This new information about what the Air Force is currently referring to as the Collaborative Combat Aircraft (CCA) effort came during a roundtable at the Pentagon that The War Zone and other outlets attended yesterday. CCA is a part of the Air Force's broader Next Generation Air Dominance (NGAD) program, which includes work on advanced stealthy crewed and uncrewed aircraft, as well as sensors, networking and battle management capabilities, weapons, next-generation jet engines, and more, as you can read more about here.
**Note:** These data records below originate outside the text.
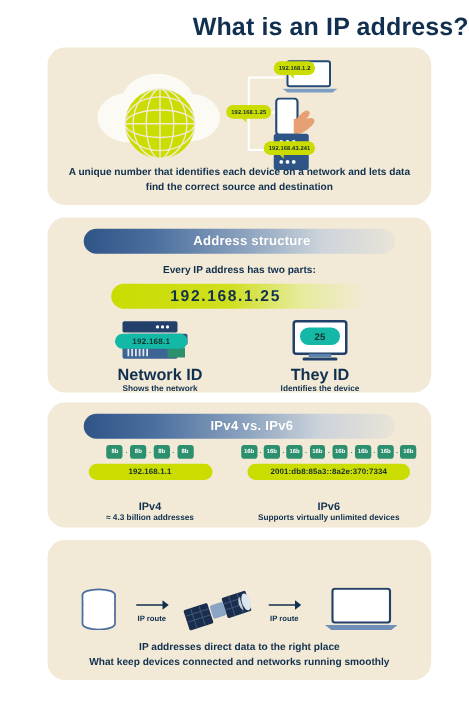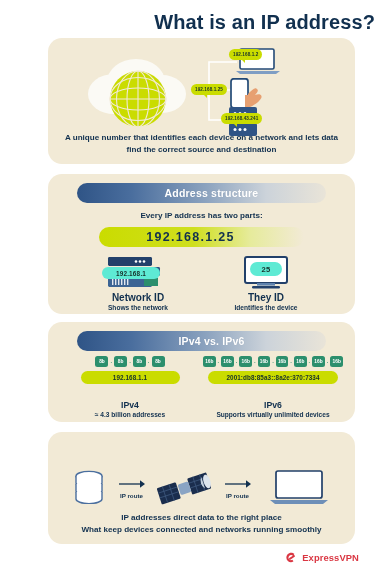--- a/index.html
+++ b/index.html
@@ -15,21 +15,21 @@
     text-align: right;
     font-size: 20px;
     font-weight: 600;
     color: #11304f;
     padding-top: 11px;
     letter-spacing: .1px;
   }
 
   .card {
     position: absolute;
-    left: 48px; width: 307px;
+    left: 38px; width: 307px;
     background: #f2ead6;
     border-radius: 14px;
   }
   #card-what   { top: 38px;  height: 126px; }
   #card-struct { top: 174px; height: 140px; }
   #card-vers   { top: 322px; height: 100px; }
   #card-why    { top: 432px; height: 112px; }
 
   
   .sec-header {
@@ -91,25 +91,25 @@
   }
   .ip-main span {
     font-size: 12.5px; font-weight: 700; color: #11304f; letter-spacing: 1.3px;
     margin-right: 22px;
   }
 
   .id-col { position: absolute; top: 82px; width: 120px; text-align: center; }
   #col-net  { left: 30px; }
   #col-host { left: 158px; }
   .id-icon { position: relative; height: 34px; margin-bottom: 2px; }
-  .id-title { font-size: 10px; font-weight: 700; color: #11304f; }
+  .id-title { font-size: 13px; font-weight: 700; color: #11304f; }
   .id-sub   { font-size: 6.6px; color: #11304f; margin-top: 1px; font-weight: 600; }
 
   .chip-green {
-    position: absolute; background: #5eead4; border-radius: 7px;
+    position: absolute; background: #14b8a6; border-radius: 7px;
     display: flex; align-items: center; justify-content: center;
     font-size: 6.4px; font-weight: 700; color: #16302a; letter-spacing: .2px;
   }
 
   
   .ver-col { position: absolute; top: 33px; width: 140px; text-align: center; }
   #ver-4 { left: 12px; }
   #ver-6 { left: 155px; }
   .bits-row { display: flex; align-items: center; justify-content: center; gap: 2px; height: 12px; }
   .bit {
@@ -365,20 +365,14 @@
         <path d="M2 30 H60 L55 34 H7 Z" fill="#6e8fb8"></path>
       </svg>
     </div>
 
     <div class="why-caption">
       <div>IP addresses direct data to the right place</div>
       <div>What keep devices connected and networks running smoothly</div>
     </div>
   </div>
 
-  <div class="footer">
-    <svg width="15" height="15" viewBox="0 0 15 15">
-      <path d="M11.4 4.1 C9.6 2.2 6.4 2.3 4.6 4.3 c-1.9 2.1-1.6 5.2 .5 6.9 1.6 1.3 3.9 1.3 5.4 .1 l-1.2-1.5 c-.9 .7-2.2 .6-3-.2 -1.1-1-1.1-2.8 0-3.9 1-1 2.6-1 3.6 0 l-4 2.6 1 1.6 5.1-3.3 c-.2-.9-.7-1.7-1.3-2.4 z" fill="#da3743"></path>
-    </svg>
-    <span class="footer-name">ExpressVPN</span>
-  </div>
 
 </div>
 
 </body></html>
Lockheed Martin concept art showing an F-35 Joint Strike Fighter flying with various types of uncrewed aircraft. The drone design seen here be among those that will eventually take part in the Air Force's Collaborative Combat Aircraft (CCA) competition. Lockheed Martin Lockheed Martin

"We're in a transition phase to bring in a new capability to the Air Force that's more revolutionary than evolutionary," Maj. Gen. R. Scott Jobe, the Director of Plans, Programs, and Requirements, at Air Combat Command (ACC), said at the roundtable. "There's a lot of interesting things that CCA with a lot of autonomy brings to the fight."

"One of them is your ability to manage risk in different ways that we've not been able to do before," he continued. "So, if you get into any sort of air combat engagement, you get to a certain point where... you have to either make a decision on survivability, either pro or against yourself... and so it's not a very good position to put a human American pilot into."

Though the Air Force says its current CCA requirements are classified and that potential budgets and schedules are still being finalized, Maj. Gen. Jobe added that the expectation is that these drones will bring "a lot of potential capability at a lower price that we hadn't seen before." The service has indicated in the past that at least some of the uncrewed aircraft designs within a potential future CCA 'system of systems' could be 'attritable.' This term is typically used to describe aircraft and other major weapon systems that have been developed with a specific eye toward balancing cost and capabilities to the point that the platform could be more freely lost in combat, especially, at least in some cases, so that higher-end, more 'exquisite' platforms could survive.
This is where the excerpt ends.